# [WHAT TO WORK ON]
Transcribe the records that follow, keeping every word as it stands.

# [RECORD EXTRACTS]
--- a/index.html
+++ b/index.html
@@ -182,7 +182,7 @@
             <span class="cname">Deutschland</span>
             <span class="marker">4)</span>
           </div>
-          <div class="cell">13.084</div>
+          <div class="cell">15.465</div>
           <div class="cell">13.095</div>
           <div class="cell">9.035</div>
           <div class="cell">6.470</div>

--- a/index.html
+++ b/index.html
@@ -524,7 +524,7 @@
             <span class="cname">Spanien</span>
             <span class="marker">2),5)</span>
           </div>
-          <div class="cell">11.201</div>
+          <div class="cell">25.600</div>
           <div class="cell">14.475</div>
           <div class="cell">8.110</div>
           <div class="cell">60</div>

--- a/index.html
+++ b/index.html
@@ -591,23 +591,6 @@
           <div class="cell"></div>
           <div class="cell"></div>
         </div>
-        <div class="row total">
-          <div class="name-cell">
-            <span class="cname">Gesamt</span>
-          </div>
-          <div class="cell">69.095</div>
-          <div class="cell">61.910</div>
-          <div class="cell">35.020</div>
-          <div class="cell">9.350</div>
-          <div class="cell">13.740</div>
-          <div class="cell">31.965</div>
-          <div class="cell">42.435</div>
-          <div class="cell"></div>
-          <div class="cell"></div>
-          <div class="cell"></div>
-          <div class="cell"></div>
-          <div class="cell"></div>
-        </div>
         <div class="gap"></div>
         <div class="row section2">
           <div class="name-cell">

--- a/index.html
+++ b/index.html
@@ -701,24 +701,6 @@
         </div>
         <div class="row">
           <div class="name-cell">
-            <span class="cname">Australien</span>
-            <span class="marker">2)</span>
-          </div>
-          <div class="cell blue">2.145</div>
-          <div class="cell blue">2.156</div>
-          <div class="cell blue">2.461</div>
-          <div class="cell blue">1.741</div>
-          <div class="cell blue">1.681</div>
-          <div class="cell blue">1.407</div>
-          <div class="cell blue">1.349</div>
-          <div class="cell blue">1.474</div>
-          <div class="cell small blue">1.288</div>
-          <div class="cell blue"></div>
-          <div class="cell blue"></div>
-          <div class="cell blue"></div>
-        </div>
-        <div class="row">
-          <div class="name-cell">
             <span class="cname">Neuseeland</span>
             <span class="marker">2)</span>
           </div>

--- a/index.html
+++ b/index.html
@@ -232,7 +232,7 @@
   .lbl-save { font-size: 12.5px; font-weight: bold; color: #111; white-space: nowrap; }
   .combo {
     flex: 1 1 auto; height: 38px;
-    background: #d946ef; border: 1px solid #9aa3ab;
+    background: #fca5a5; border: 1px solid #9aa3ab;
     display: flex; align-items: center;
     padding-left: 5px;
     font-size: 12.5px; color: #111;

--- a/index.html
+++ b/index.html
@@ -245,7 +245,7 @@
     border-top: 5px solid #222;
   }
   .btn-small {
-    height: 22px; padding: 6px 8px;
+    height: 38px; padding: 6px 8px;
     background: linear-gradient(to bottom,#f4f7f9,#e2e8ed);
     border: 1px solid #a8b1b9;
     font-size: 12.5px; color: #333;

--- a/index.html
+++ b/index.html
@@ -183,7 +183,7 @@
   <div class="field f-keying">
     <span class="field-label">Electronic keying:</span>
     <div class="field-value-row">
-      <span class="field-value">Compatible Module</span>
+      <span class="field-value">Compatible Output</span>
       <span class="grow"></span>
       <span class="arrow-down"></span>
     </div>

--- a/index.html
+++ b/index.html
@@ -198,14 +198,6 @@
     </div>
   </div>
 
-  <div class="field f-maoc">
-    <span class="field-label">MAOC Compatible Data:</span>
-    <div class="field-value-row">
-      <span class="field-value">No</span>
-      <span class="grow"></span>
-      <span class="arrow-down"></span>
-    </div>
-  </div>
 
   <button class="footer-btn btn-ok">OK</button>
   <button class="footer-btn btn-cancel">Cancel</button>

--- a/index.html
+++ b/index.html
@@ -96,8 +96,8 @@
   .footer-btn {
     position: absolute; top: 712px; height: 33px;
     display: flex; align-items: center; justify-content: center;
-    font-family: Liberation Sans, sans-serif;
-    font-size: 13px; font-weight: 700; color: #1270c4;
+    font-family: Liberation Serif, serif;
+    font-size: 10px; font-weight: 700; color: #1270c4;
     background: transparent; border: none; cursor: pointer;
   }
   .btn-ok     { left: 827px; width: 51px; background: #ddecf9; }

# [FINISHED TASK]
--- a/index.html
+++ b/index.html
@@ -182,7 +182,7 @@
             <span class="cname">Deutschland</span>
             <span class="marker">4)</span>
           </div>
-          <div class="cell">13.084</div>
+          <div class="cell">15.465</div>
           <div class="cell">13.095</div>
           <div class="cell">9.035</div>
           <div class="cell">6.470</div>

--- a/index.html
+++ b/index.html
@@ -524,7 +524,7 @@
             <span class="cname">Spanien</span>
             <span class="marker">2),5)</span>
           </div>
-          <div class="cell">11.201</div>
+          <div class="cell">25.600</div>
           <div class="cell">14.475</div>
           <div class="cell">8.110</div>
           <div class="cell">60</div>

--- a/index.html
+++ b/index.html
@@ -591,23 +591,6 @@
           <div class="cell"></div>
           <div class="cell"></div>
         </div>
-        <div class="row total">
-          <div class="name-cell">
-            <span class="cname">Gesamt</span>
-          </div>
-          <div class="cell">69.095</div>
-          <div class="cell">61.910</div>
-          <div class="cell">35.020</div>
-          <div class="cell">9.350</div>
-          <div class="cell">13.740</div>
-          <div class="cell">31.965</div>
-          <div class="cell">42.435</div>
-          <div class="cell"></div>
-          <div class="cell"></div>
-          <div class="cell"></div>
-          <div class="cell"></div>
-          <div class="cell"></div>
-        </div>
         <div class="gap"></div>
         <div class="row section2">
           <div class="name-cell">

--- a/index.html
+++ b/index.html
@@ -701,24 +701,6 @@
         </div>
         <div class="row">
           <div class="name-cell">
-            <span class="cname">Australien</span>
-            <span class="marker">2)</span>
-          </div>
-          <div class="cell blue">2.145</div>
-          <div class="cell blue">2.156</div>
-          <div class="cell blue">2.461</div>
-          <div class="cell blue">1.741</div>
-          <div class="cell blue">1.681</div>
-          <div class="cell blue">1.407</div>
-          <div class="cell blue">1.349</div>
-          <div class="cell blue">1.474</div>
-          <div class="cell small blue">1.288</div>
-          <div class="cell blue"></div>
-          <div class="cell blue"></div>
-          <div class="cell blue"></div>
-        </div>
-        <div class="row">
-          <div class="name-cell">
             <span class="cname">Neuseeland</span>
             <span class="marker">2)</span>
           </div>

--- a/index.html
+++ b/index.html
@@ -232,7 +232,7 @@
   .lbl-save { font-size: 12.5px; font-weight: bold; color: #111; white-space: nowrap; }
   .combo {
     flex: 1 1 auto; height: 38px;
-    background: #d946ef; border: 1px solid #9aa3ab;
+    background: #fca5a5; border: 1px solid #9aa3ab;
     display: flex; align-items: center;
     padding-left: 5px;
     font-size: 12.5px; color: #111;

--- a/index.html
+++ b/index.html
@@ -245,7 +245,7 @@
     border-top: 5px solid #222;
   }
   .btn-small {
-    height: 22px; padding: 6px 8px;
+    height: 38px; padding: 6px 8px;
     background: linear-gradient(to bottom,#f4f7f9,#e2e8ed);
     border: 1px solid #a8b1b9;
     font-size: 12.5px; color: #333;

--- a/index.html
+++ b/index.html
@@ -183,7 +183,7 @@
   <div class="field f-keying">
     <span class="field-label">Electronic keying:</span>
     <div class="field-value-row">
-      <span class="field-value">Compatible Module</span>
+      <span class="field-value">Compatible Output</span>
       <span class="grow"></span>
       <span class="arrow-down"></span>
     </div>

--- a/index.html
+++ b/index.html
@@ -198,14 +198,6 @@
     </div>
   </div>
 
-  <div class="field f-maoc">
-    <span class="field-label">MAOC Compatible Data:</span>
-    <div class="field-value-row">
-      <span class="field-value">No</span>
-      <span class="grow"></span>
-      <span class="arrow-down"></span>
-    </div>
-  </div>
 
   <button class="footer-btn btn-ok">OK</button>
   <button class="footer-btn btn-cancel">Cancel</button>

--- a/index.html
+++ b/index.html
@@ -96,8 +96,8 @@
   .footer-btn {
     position: absolute; top: 712px; height: 33px;
     display: flex; align-items: center; justify-content: center;
-    font-family: Liberation Sans, sans-serif;
-    font-size: 13px; font-weight: 700; color: #1270c4;
+    font-family: Liberation Serif, serif;
+    font-size: 10px; font-weight: 700; color: #1270c4;
     background: transparent; border: none; cursor: pointer;
   }
   .btn-ok     { left: 827px; width: 51px; background: #ddecf9; }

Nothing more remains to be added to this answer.